7. Challenges, Limitations, and Research Directions
Key limitations include scalability to massive corpora, collision management in identifier spaces, dynamic corpus updates, and fine-grained multi-graded supervision. As corpus size grows, output vocabulary and beam search depth strain model capacity. Ongoing solutions include:
- Hierarchical or dynamically learned identifier schemes (Zeng et al., 2023, Lee et al., 2023)
- Hybrid architectures combining generative and dense retrieval (coarse-to-fine, fallback to ANN indexing) (Zhang et al., 26 Sep 2025, Kuo et al., 2024)

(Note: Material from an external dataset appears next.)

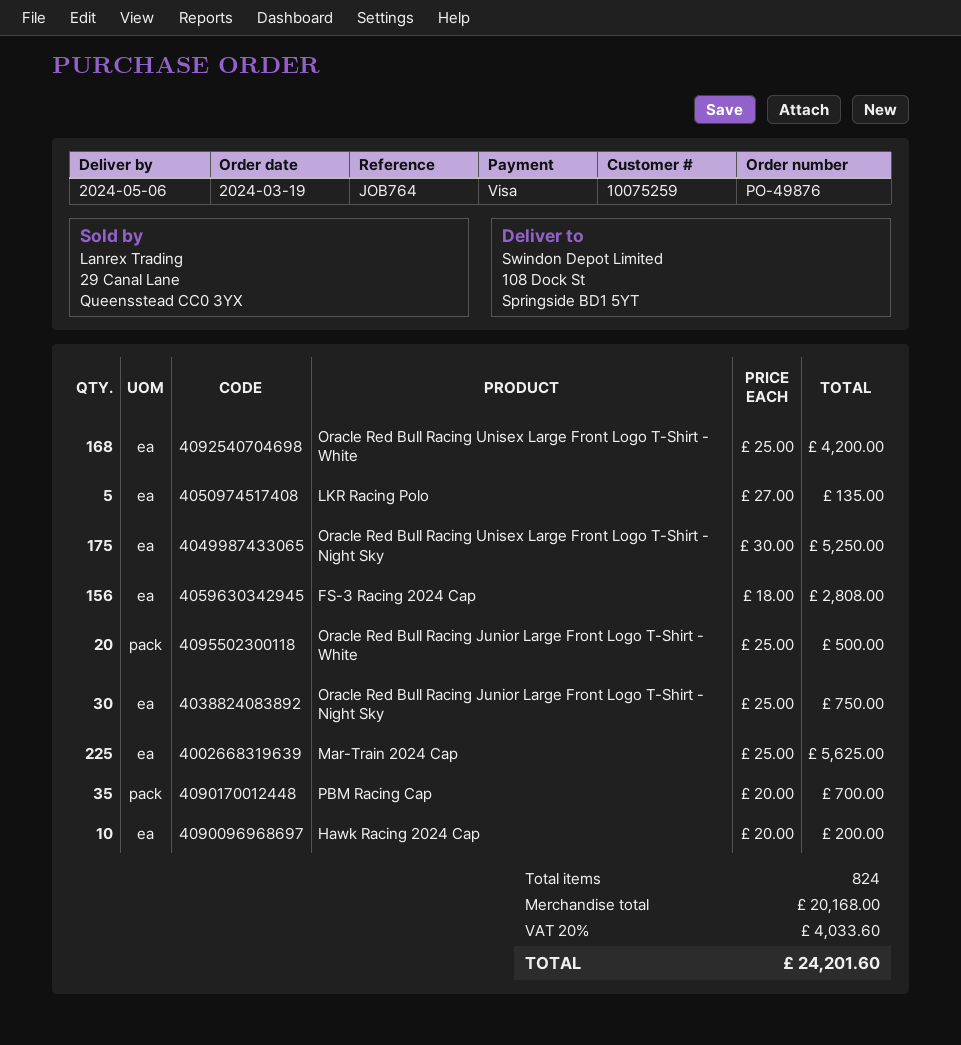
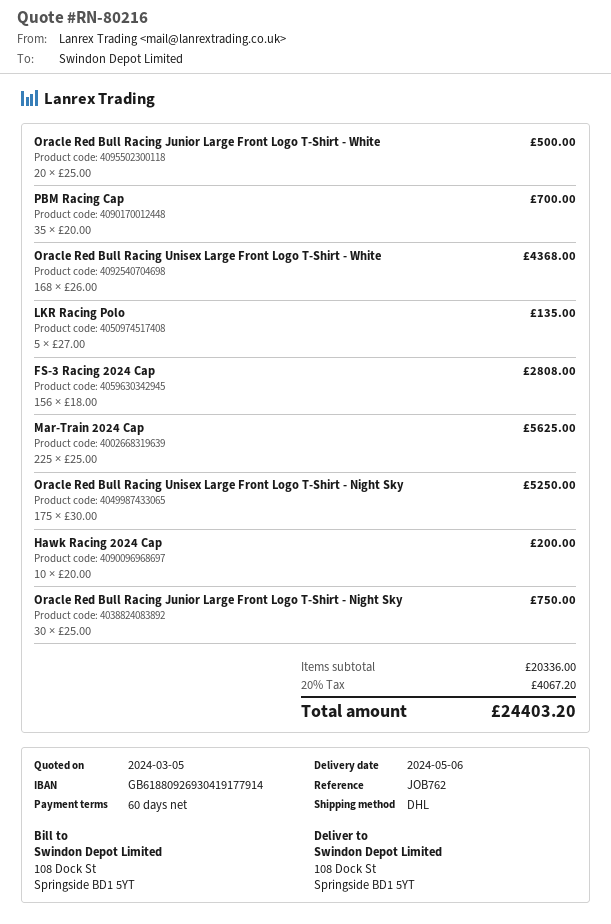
reference: JOB764 -> JOB762
Oracle Red Bull Racing Unisex Large Front Logo T-Shirt - White: 168 x 25.00 = 4200.00 -> 168 x 26.00 = 4368.00
subtotal: 20168.00 -> 20336.00
tax: 20% = 4033.60 -> 20% = 4067.20
total: 24201.60 -> 24403.20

- Incremental and online index update protocols, modular adapter layers, and memory replay (Kuo et al., 2024)
- Multi-task co-training and integration with QA/summarization (Li et al., 2023, Kuo et al., 2024)
- Improving connector design, data construction pipelines (pseudo-query/answer generation), and instruction-driven zero-shot generalizability (Sun et al., 12 Oct 2025, Tang et al., 19 Jan 2025)
- Distillation from high-quality teacher rankers for robust learning signal propagation (Li et al., 2024)
The field continues advancing methods for identifier learning, scalability, robust constraint-based decoding, cross-modal retrieval, preference optimization, mechanistic understanding, and practical deployment at industrial scale.
Generative retrieval, through unified sequence-to-sequence modeling that natively produces document identifiers, offers a fundamentally differentiable, highly adaptive, and semantically expressive approach to information retrieval—challenging the boundaries of classic sparse and dense IR paradigms and establishing fertile ground for continued research and deployment (Kuo et al., 2024, Zhang et al., 26 Sep 2025, Li et al., 2023, Zeng et al., 2023, Sun et al., 12 Oct 2025).